Visualization techniques really work for me. So for times when I find myself anxious about something not happening, that may never happen, or has happened already in the past, I visualize the signs you see at the mall on the directory with the arrow that says “You Are Here”. It is how I remind myself that I am right here, I am not in the future nor the past, this is where I live. Right here. I had to do this a lot today, and that is okay. Having a visual helps me focus on something other than thoughts. Anytime I would find my mind wandering forward I had to repeatedly say ” You Are Here” and snap my focus back to only the things going on right now, right here. The past is gone, I cannot change that. The future can be greatly impacted by my outlook and perspective today so the very best anyone can ever do for themselves is make themselves awesome and strong in the present, and it will carry over into the future.
This works for me, maybe it will work for you when runaway mind is determined to predict the future and get there much faster than necessary. You Are Here
Today I am having a day.

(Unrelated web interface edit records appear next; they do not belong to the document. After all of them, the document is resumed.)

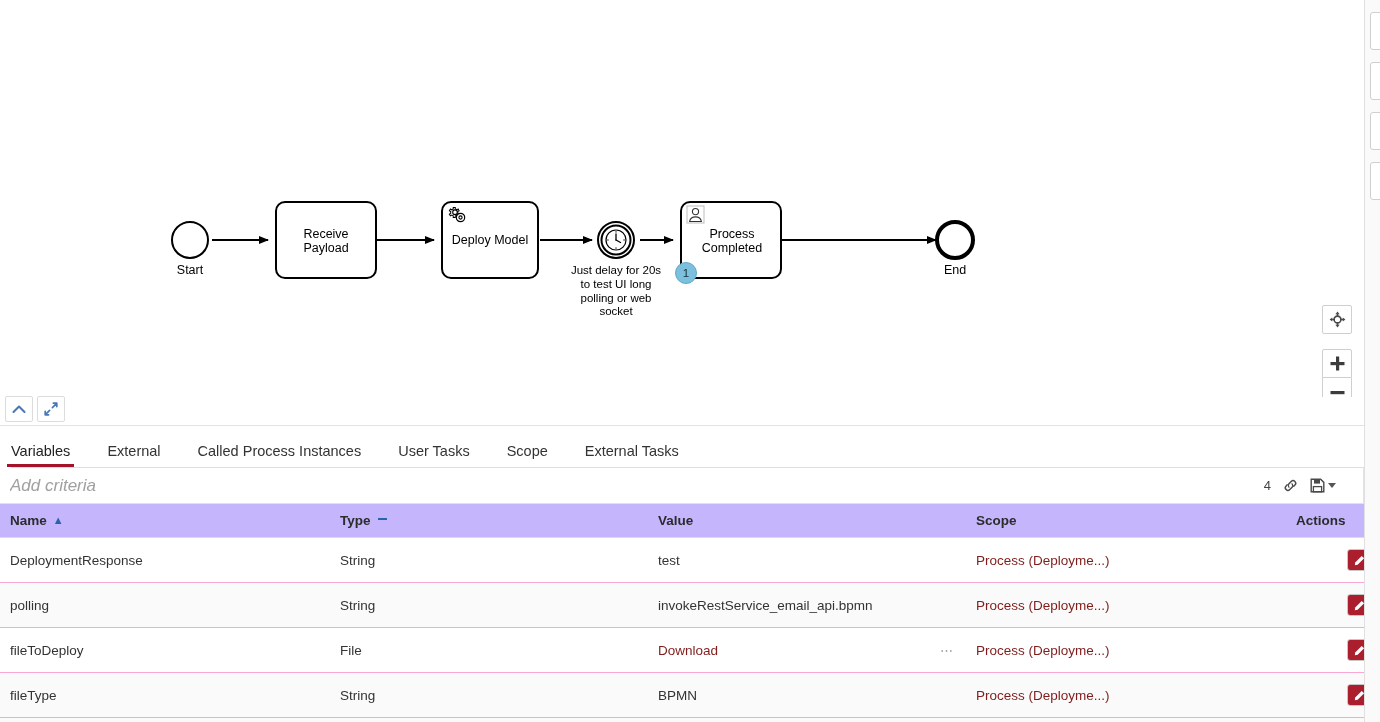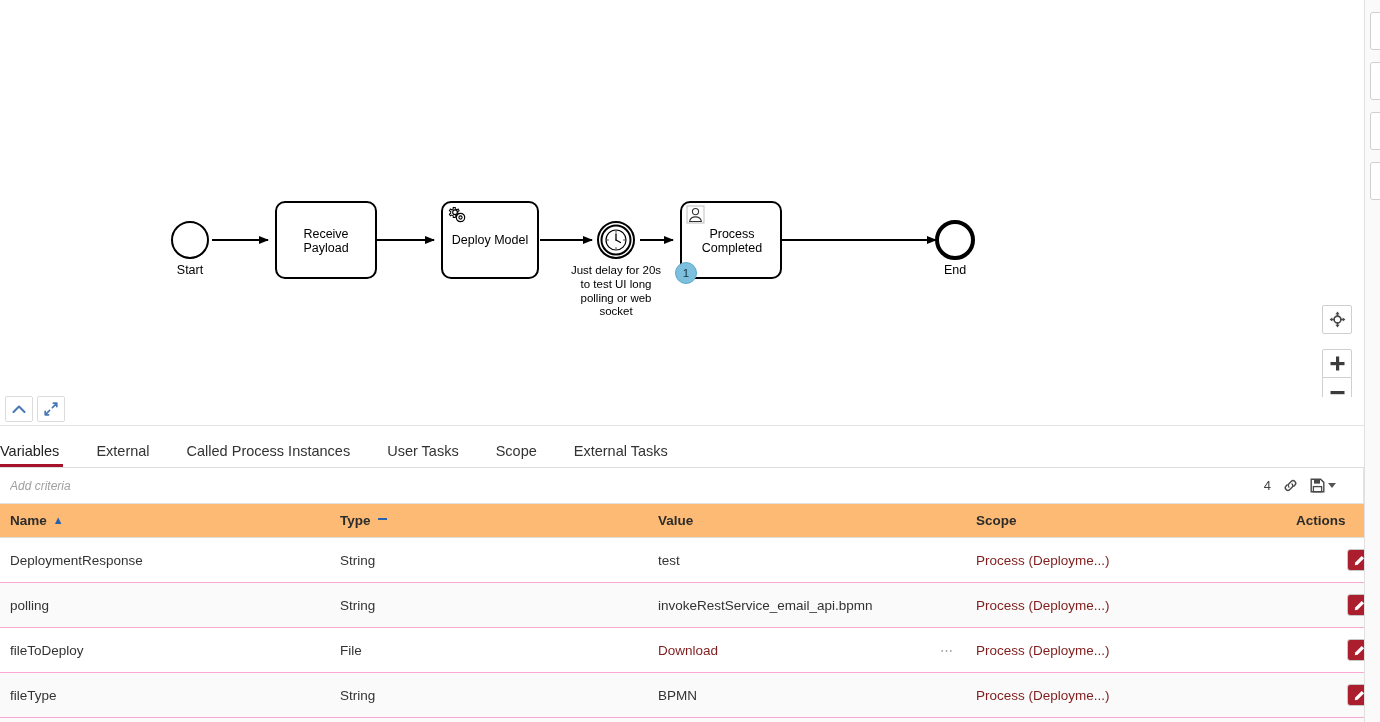"Variables" .tabbar { margin-left: none -> 11px }
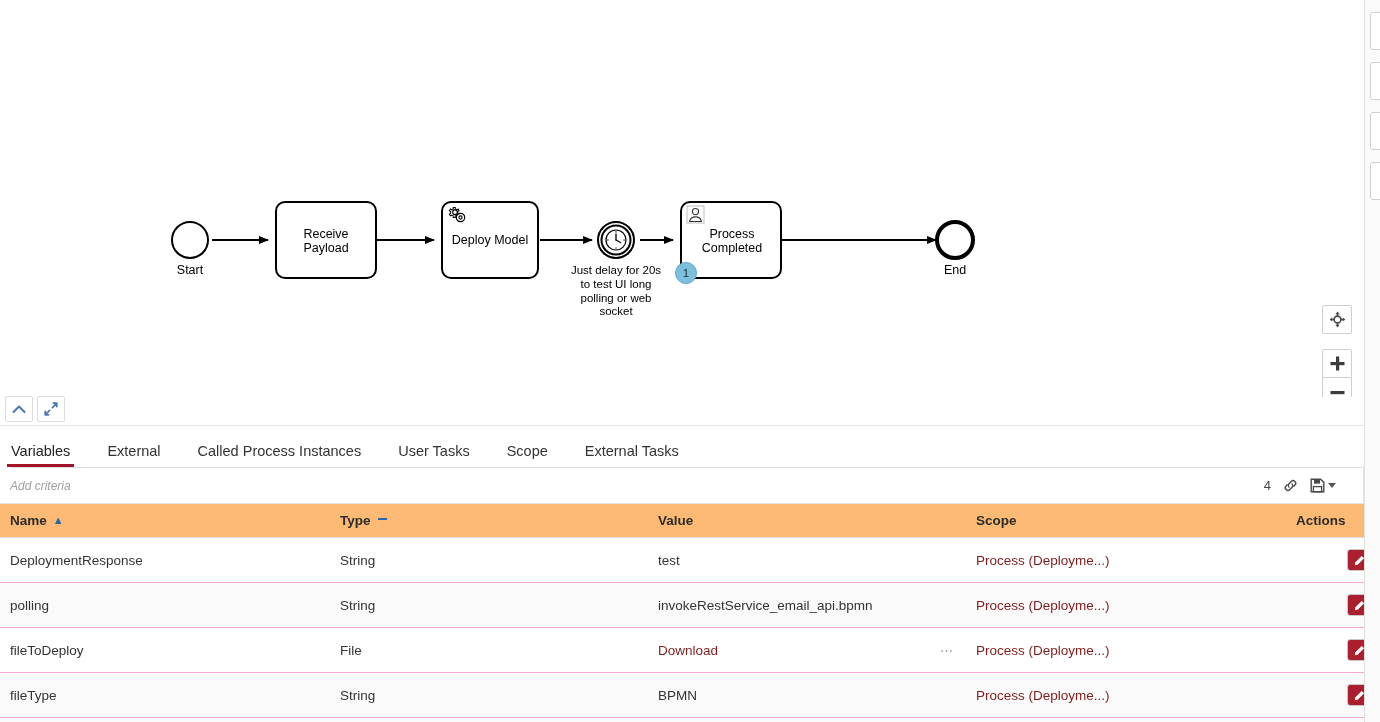"Add criteria" .criteria-input { font-size: 12px -> 17px }
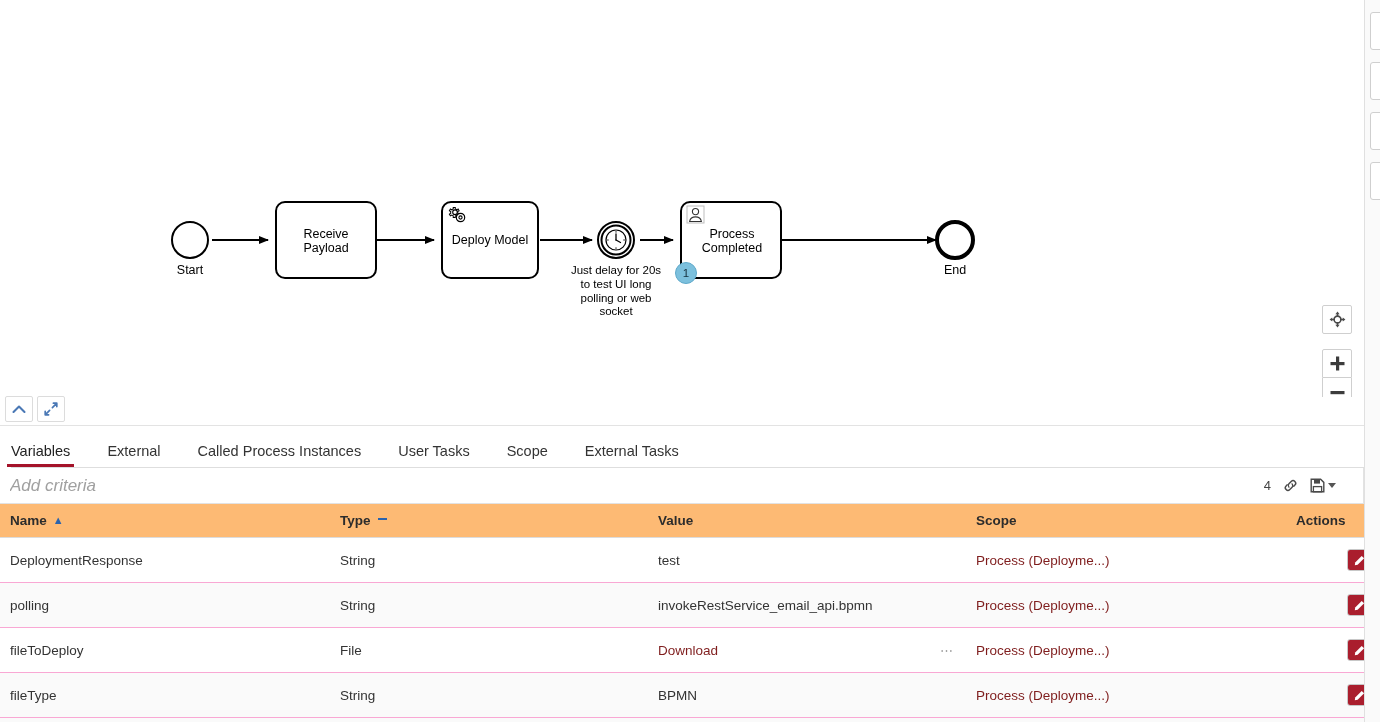"Name ▲" .tbl th { background: #fdba74 -> #c4b5fd }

I did not sleep well last night and being tired and not well rested is an anxiety trigger for me. My defenses get low; I don’t feel mentally strong to implement my anxiety fighting tools and tricks I have gained over time. I feel defenseless and usually my first thought is to turn my car around, go home and ride it out under the comfort of my blankets. History has proven that this tactic actually makes things worse because then what happens is I feel bad about myself for having to do that. I worry about missing work. I then think “I can’t just stay home every time I feel anxious.” Trust me I did that once, went home every time, and it did me no good. In fact it made the anxiety stronger as I let it win.
So the other option is to ride it out. Feel uncomfortable and remind myself that I most likely will not feel this way tomorrow because I did not feel it the day before or the day before that. And if I do feel this way tomorrow it is okay too, because I know I can get through it. Is it uncomfortable, oh yes. But it is not forever. I think what use to keep me in a bad cycle is that when I felt this way I assumed I would feel this way tomorrow and the next day and the next day and forever! I would be essentially making a date with anxiety telling myself I would feel it tomorrow. And then of course I did, because I was telling myself I would. One of my favorite songs is by an artist named Brett Dennen. The song is called “Darlin Do Not Fear.” And one of the lyrics says “ Darlin do not fear, what you don’t really know.” And I repeat that to myself often. I do not know what tomorrow will bring or how I will feel so why should I fear it right now, in the present moment.
So today although I feel “squirmy” with anxiety and fatigued I can only think about today and how to power through and do the best I can. Like the quote in the title says, not every day is good but there is something good in every day and you can focus on that or you can focus on why it is not good. So today I decided to focus on other things. I wrote in my gratitude journal, forcing me to find the good in today. I made a massage appointment for later and I will make sure to meditate when I get home. It doesn’t mean I am not still anxious as hell but I am deciding to let it be. Let the feelings run through me and don’t fight them, judge them or try hard to combat them. Let it be for today and hopefully with a little rest tonight, tomorrow will be better.